__TASK PROMPT__: Beneath this instruction is a listing. Transcribe from it only the stretch from the line with "payment method: Mastercard -> cash" through the line with "total: 2492157.48 -> 2492233.26", both end lines included, exactly as written.

__MATERIAL SHOWN__:
————

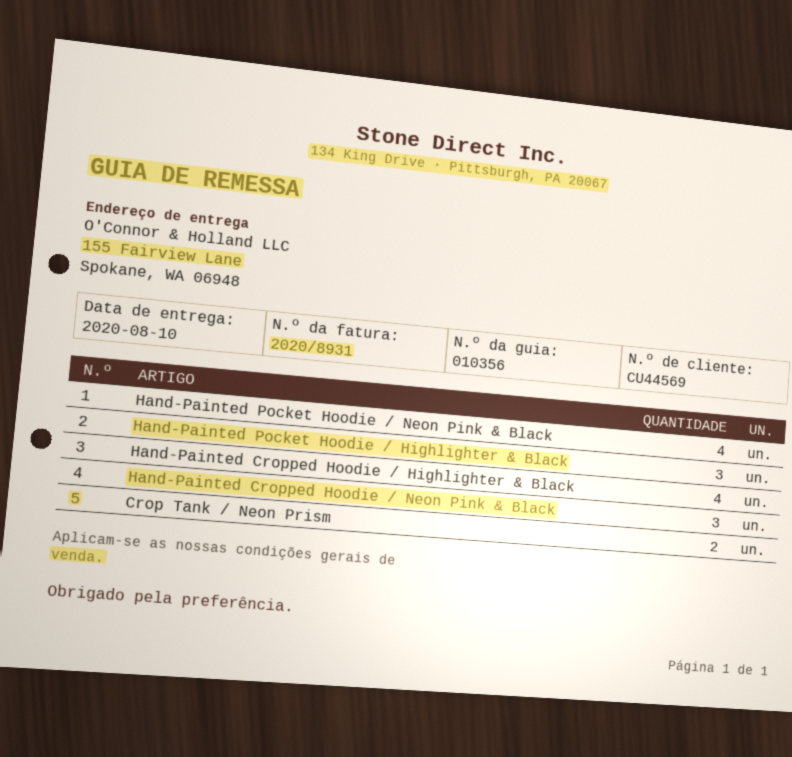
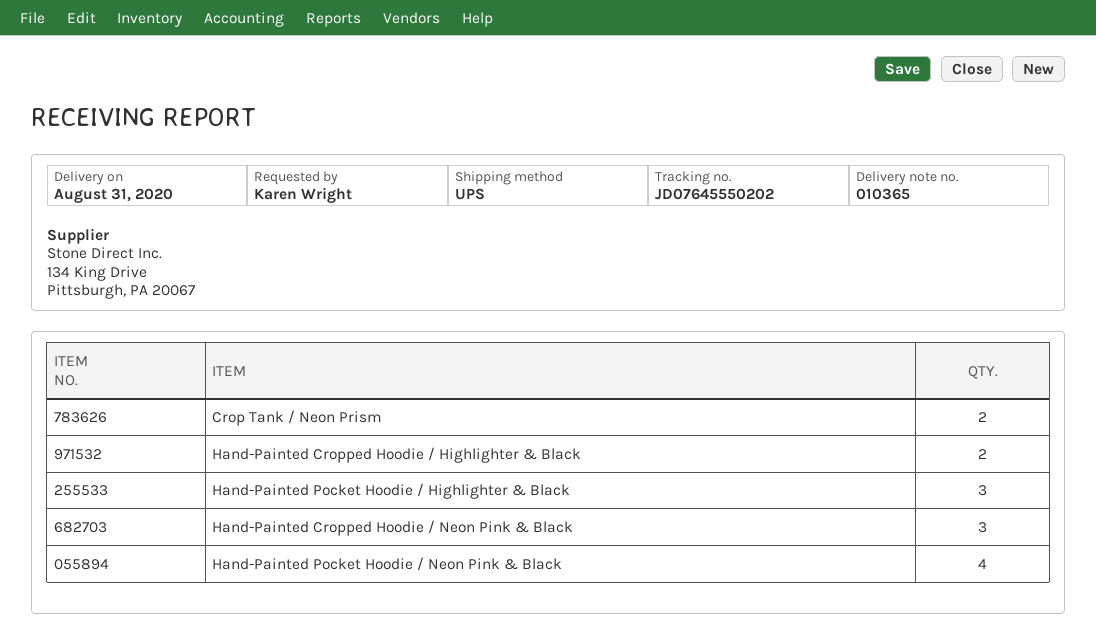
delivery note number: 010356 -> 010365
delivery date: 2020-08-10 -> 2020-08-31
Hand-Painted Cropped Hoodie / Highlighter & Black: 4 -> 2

————

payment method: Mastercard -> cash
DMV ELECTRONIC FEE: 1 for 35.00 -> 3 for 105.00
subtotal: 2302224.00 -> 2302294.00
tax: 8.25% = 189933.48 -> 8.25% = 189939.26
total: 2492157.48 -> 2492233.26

————

__EXERCISE RESULT__:
payment method: Mastercard -> cash
DMV ELECTRONIC FEE: 1 for 35.00 -> 3 for 105.00
subtotal: 2302224.00 -> 2302294.00
tax: 8.25% = 189933.48 -> 8.25% = 189939.26
total: 2492157.48 -> 2492233.26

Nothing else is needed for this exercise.